- Task item
Return the lines below that contain the word "used".

★ ★ ★

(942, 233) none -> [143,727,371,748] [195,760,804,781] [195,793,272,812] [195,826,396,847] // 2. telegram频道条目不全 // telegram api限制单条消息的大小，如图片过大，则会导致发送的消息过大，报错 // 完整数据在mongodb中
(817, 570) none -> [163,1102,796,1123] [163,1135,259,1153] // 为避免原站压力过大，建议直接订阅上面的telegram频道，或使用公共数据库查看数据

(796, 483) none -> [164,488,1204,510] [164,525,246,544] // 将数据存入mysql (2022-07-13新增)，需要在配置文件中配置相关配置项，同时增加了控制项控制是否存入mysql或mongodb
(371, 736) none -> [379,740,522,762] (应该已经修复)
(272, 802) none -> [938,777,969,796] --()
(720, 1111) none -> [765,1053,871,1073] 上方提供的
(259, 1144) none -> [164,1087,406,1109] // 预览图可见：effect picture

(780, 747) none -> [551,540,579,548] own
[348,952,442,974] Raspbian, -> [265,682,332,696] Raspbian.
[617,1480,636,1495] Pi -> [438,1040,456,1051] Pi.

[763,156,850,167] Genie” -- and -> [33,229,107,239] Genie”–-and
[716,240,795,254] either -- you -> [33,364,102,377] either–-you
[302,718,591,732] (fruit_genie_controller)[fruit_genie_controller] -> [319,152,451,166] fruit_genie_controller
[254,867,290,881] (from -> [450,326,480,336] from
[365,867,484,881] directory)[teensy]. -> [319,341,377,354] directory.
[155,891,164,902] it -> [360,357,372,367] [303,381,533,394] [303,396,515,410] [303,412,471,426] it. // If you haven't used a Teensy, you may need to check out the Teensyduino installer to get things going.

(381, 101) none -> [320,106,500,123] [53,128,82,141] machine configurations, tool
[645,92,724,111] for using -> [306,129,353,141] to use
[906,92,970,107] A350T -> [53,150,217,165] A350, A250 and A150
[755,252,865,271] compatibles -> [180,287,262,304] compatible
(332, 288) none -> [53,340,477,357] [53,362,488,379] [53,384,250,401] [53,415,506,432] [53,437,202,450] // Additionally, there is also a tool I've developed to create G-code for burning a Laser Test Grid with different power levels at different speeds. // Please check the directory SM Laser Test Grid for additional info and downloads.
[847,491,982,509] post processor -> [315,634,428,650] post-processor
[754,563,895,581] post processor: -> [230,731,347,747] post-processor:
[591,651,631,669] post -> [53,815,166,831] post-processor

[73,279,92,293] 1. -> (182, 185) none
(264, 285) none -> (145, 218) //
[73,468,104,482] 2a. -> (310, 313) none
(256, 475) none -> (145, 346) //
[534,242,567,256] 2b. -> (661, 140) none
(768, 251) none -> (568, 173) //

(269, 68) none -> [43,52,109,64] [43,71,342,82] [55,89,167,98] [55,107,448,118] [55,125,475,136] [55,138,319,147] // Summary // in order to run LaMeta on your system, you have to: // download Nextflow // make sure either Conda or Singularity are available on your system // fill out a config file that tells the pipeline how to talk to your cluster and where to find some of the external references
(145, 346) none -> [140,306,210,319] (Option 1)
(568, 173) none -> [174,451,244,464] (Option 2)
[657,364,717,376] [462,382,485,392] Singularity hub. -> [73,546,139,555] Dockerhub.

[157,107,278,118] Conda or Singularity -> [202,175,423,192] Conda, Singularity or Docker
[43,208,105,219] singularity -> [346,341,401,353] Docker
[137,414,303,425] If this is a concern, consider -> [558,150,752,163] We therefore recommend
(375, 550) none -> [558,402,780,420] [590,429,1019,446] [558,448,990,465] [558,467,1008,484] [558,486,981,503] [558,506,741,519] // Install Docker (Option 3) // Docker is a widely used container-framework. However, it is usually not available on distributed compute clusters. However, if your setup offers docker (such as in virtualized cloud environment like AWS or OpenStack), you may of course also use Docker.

★ ★ ★

- Exercise result
[155,891,164,902] it -> [360,357,372,367] [303,381,533,394] [303,396,515,410] [303,412,471,426] it. // If you haven't used a Teensy, you may need to check out the Teensyduino installer to get things going.
(375, 550) none -> [558,402,780,420] [590,429,1019,446] [558,448,990,465] [558,467,1008,484] [558,486,981,503] [558,506,741,519] // Install Docker (Option 3) // Docker is a widely used container-framework. However, it is usually not available on distributed compute clusters. However, if your setup offers docker (such as in virtualized cloud environment like AWS or OpenStack), you may of course also use Docker.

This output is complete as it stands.